October 15, 2012
2013 Ford Escape SE 4WD. Click image to enlarge
|Comparison: Compact CUVs, Round Two
First Drive: 2013 Ford Escape
First Drive: 2013 Hyundai Santa Fe Sport
Manufacturer’s web site
Review and photos by Chris Chase
2013 Ford Escape
Whether it’s installed in an entertaining sports car or a utilitarian crossover, a good engine can make or break a vehicle. The 2013 Ford Escape is a rarity in the compact CUV class with the availability of three different powerplants: a 2.5L four-cylinder, carried over from the 2012 model; a 1.6L turbocharged EcoBoost four-cylinder; and a 2.0L EcoBoost that replaces the previous Escape’s V6 as the most powerful in the range.
If you want the motor that makes the Escape one of the best-driving vehicles in its class, then you want the 1.6L EcoBoost. This is the standard engine in the SE model (the 2.5L comes in base S trim, and the 2.0L is optional in the SE and standard in SEL and Titanium trims); its 178 horsepower and 184 lb-ft of torque aren’t world-beating, but it impresses with how it delivers that power. Torque comes on at low revs to make the Escape feel strong in city driving, and it’s only when pressed for peak highway power that this engine runs out of breath. The silver lining is that it sounds good and spins smoothly even when being flogged for everything it’s got. In the vast majority of driving situations, this 1.6L is all the engine the Escape needs.

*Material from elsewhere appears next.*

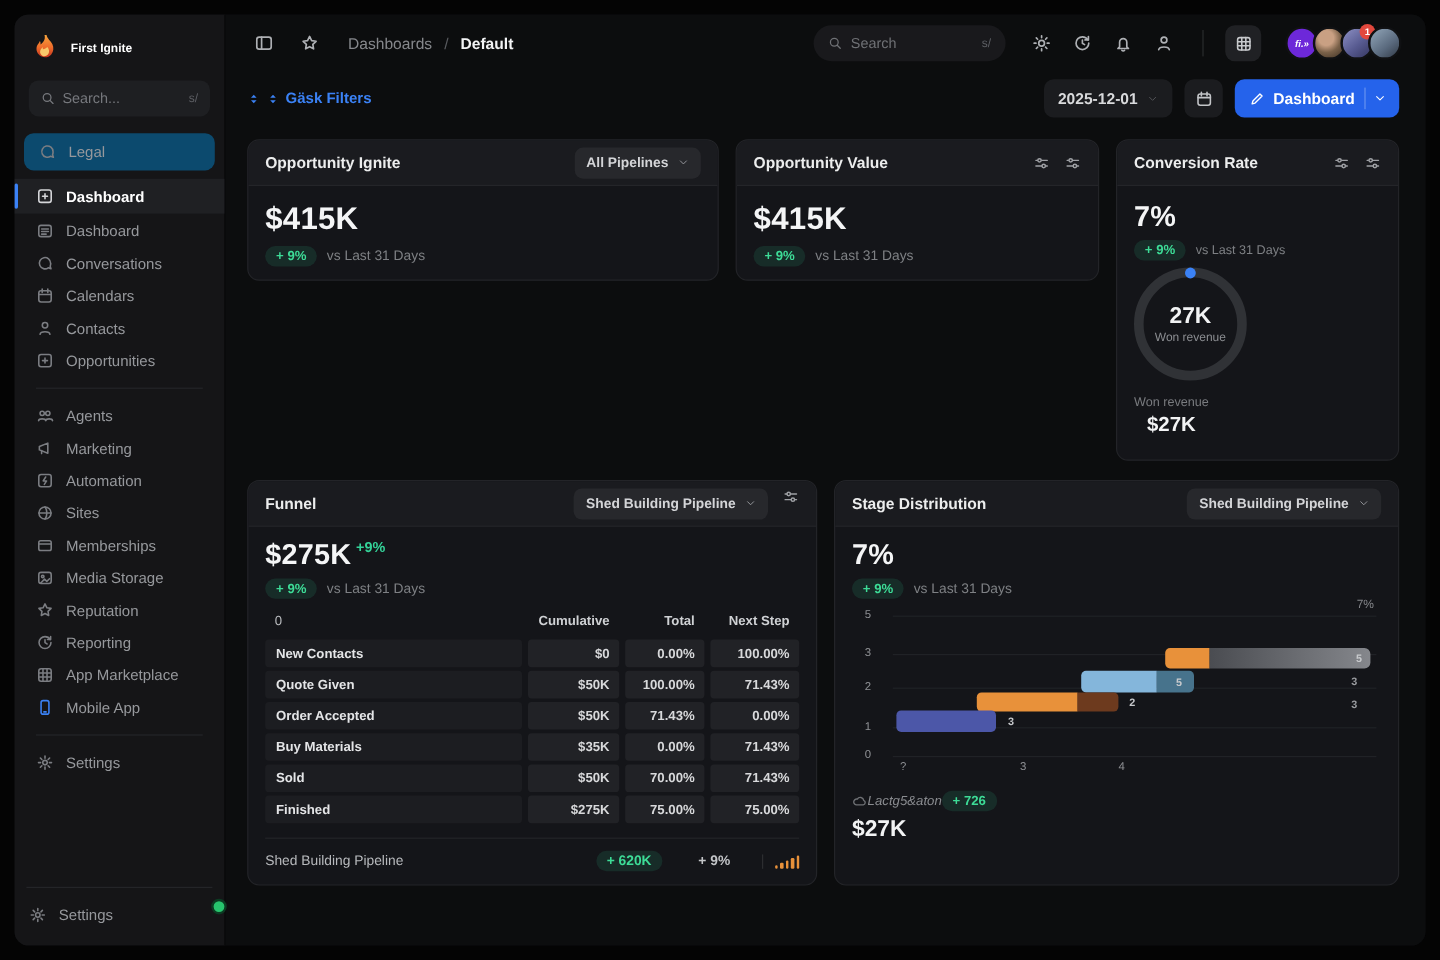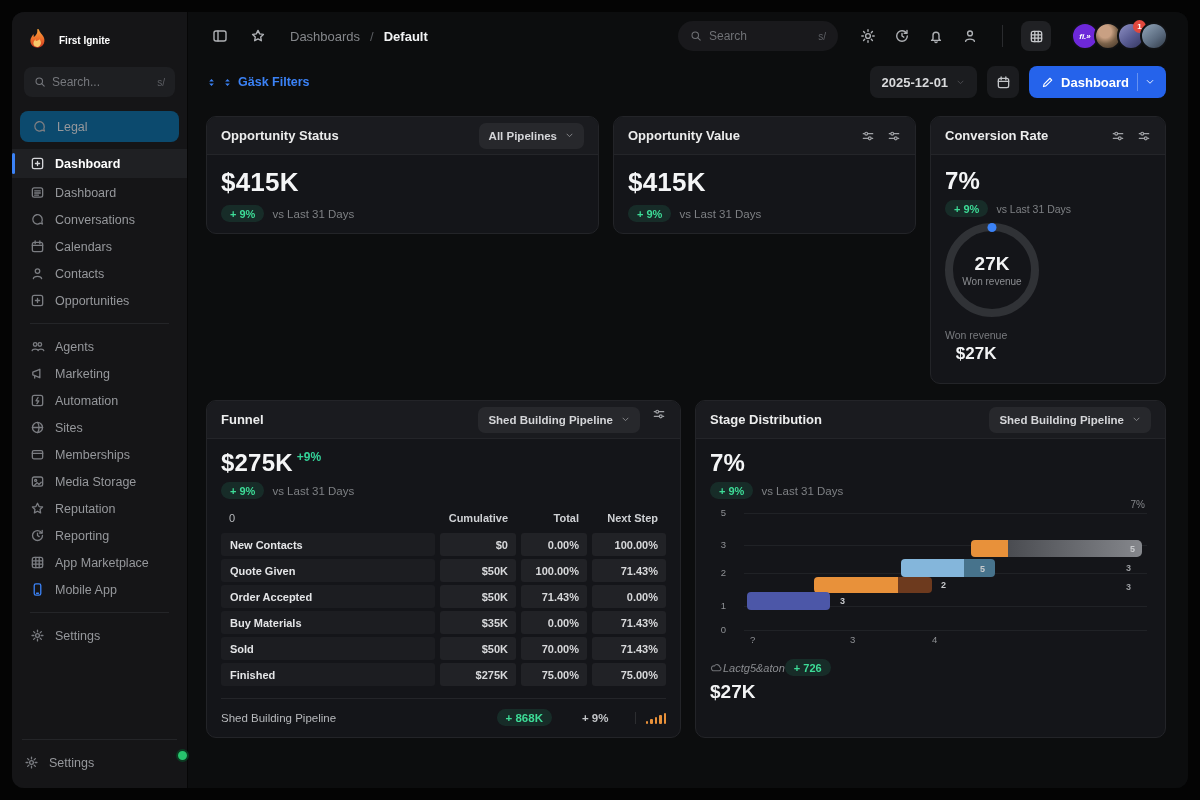"Opportunity Status" span.card-title { text: Status -> Ignite }
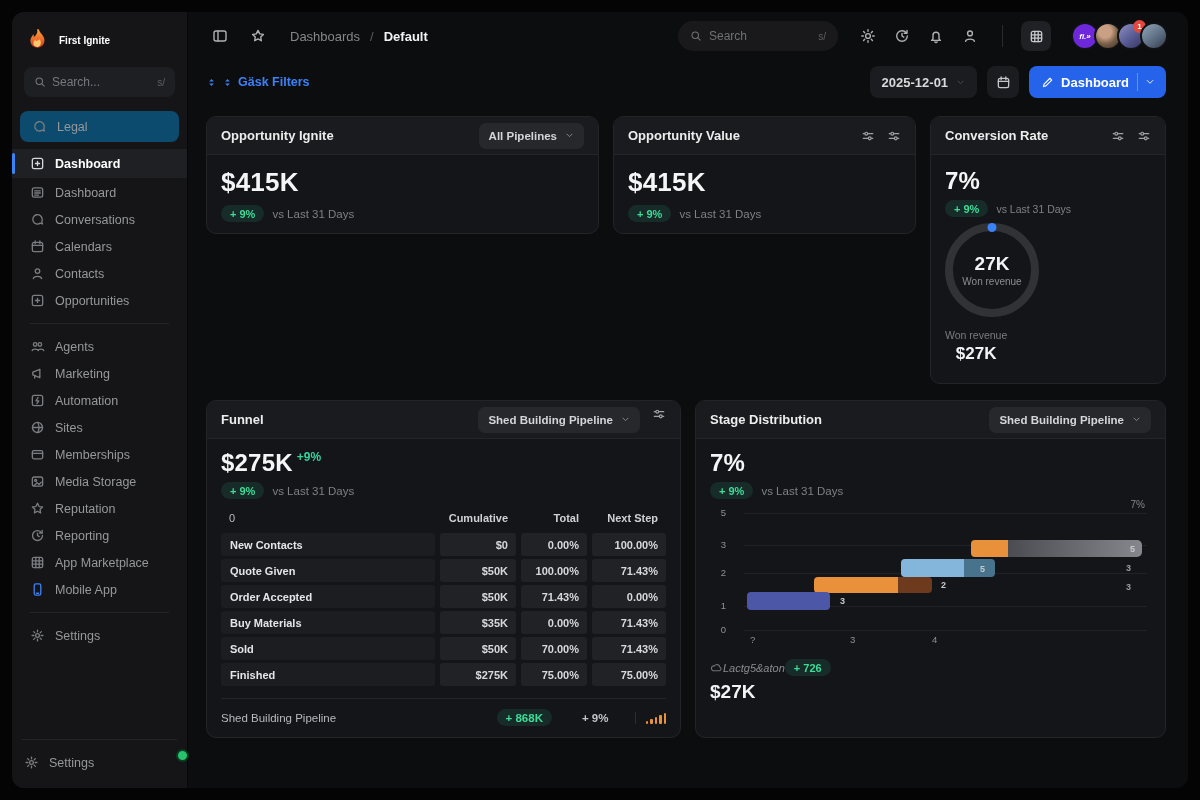"+ 868K" span.gpill { text: 868K -> 620K }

I had a brief discussion with a few other journalists who had tested the Escape with the 2.0L engine, and the prevailing opinion was that that engine was almost too powerful for what is a relatively small vehicle. They thought fuel economy suffered as a result; with the 1.6L, the Escape’s Natural Resources Canada estimates run as low as 9.1 L/100 km in city driving and 6.0 L/100 km on the highway for a front-wheel-drive model; ratings for my AWD tester are 9.2 and 6.6. I averaged 10.9 L/100 in mostly city driving, which one of those other journalists said was a full 20 percent better than he saw in a 2.0L model.
The Escape’s ride generated more positive impressions. Here’s a suspension that strikes a fine balance between controlling body motions and preserving ride comfort over rough roads. That comfort doesn’t come at the expense of handling, either: the Escape’s steering is quick to turn in and offers good road feel, and the car displays great balance in aggressive cornering. Being based on the Focus, the Escape has a similarly wide turning circle. Like the Focus, I suspect this quirk becomes a more serious annoyance with the 18- and 19-inch wheel and tire packages available in place of the 17s standard on S and SE trims.